## What to produce
Copy every line from the records below that carries the word "Bandeau".

## Material shown
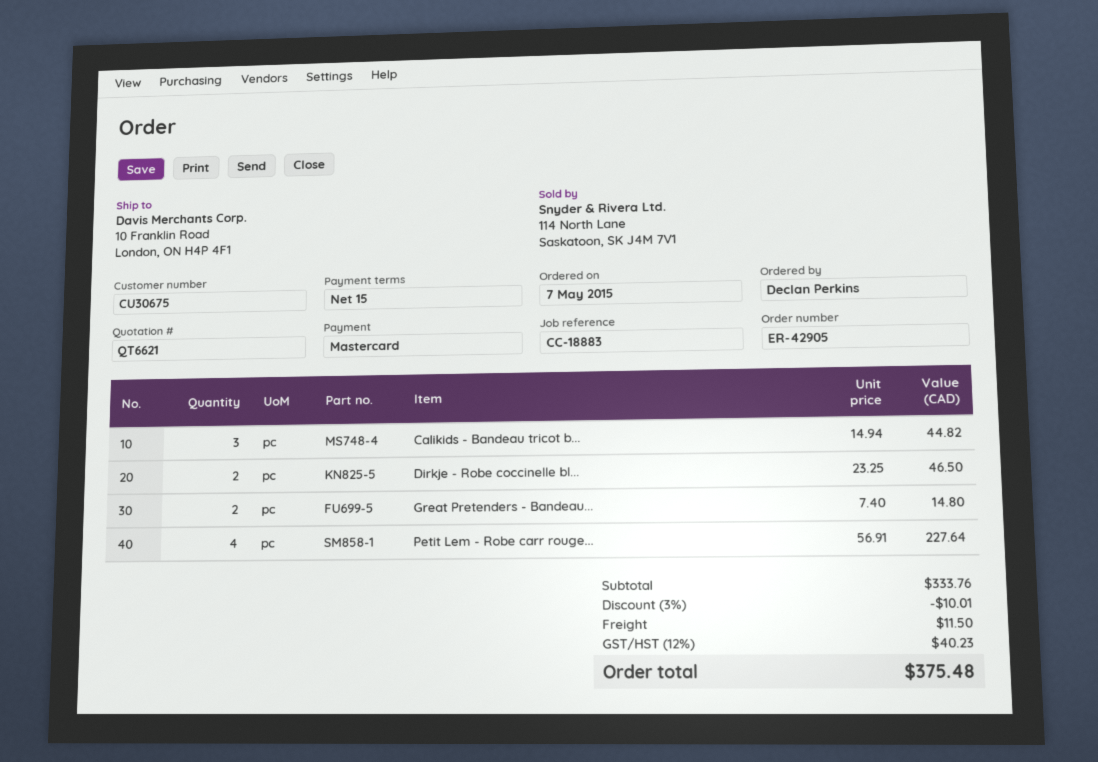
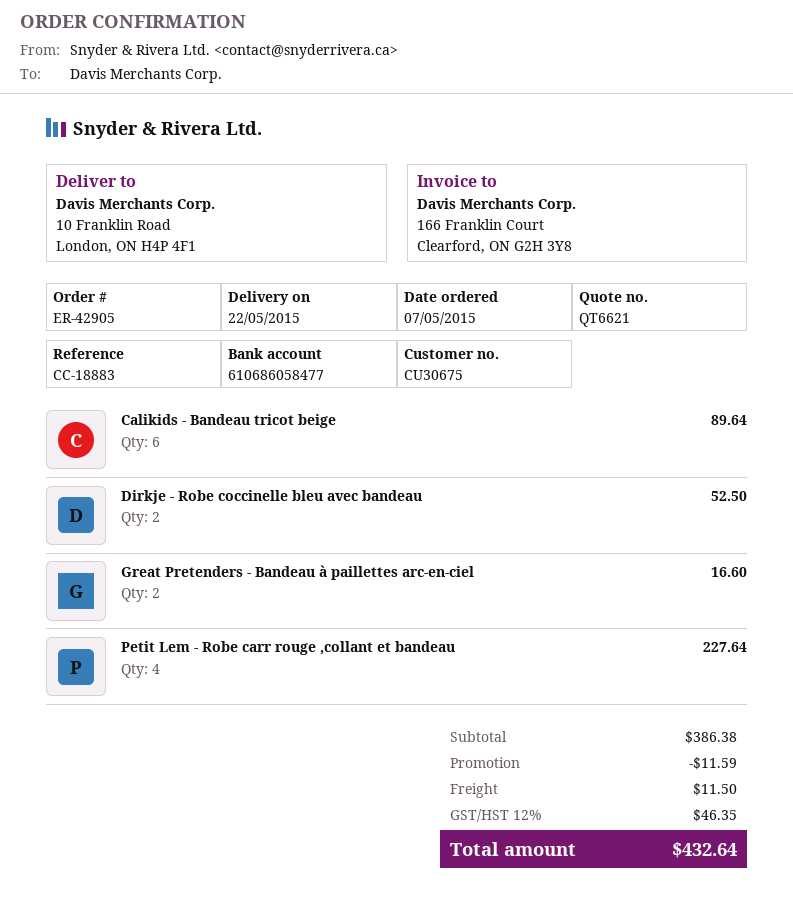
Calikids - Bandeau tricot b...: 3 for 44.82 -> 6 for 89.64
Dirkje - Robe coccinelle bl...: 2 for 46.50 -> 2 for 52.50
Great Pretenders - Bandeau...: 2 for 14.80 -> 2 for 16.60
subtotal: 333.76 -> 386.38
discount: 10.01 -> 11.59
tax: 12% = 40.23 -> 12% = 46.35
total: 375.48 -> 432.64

## Result of the exercise
Calikids - Bandeau tricot b...: 3 for 44.82 -> 6 for 89.64
Great Pretenders - Bandeau...: 2 for 14.80 -> 2 for 16.60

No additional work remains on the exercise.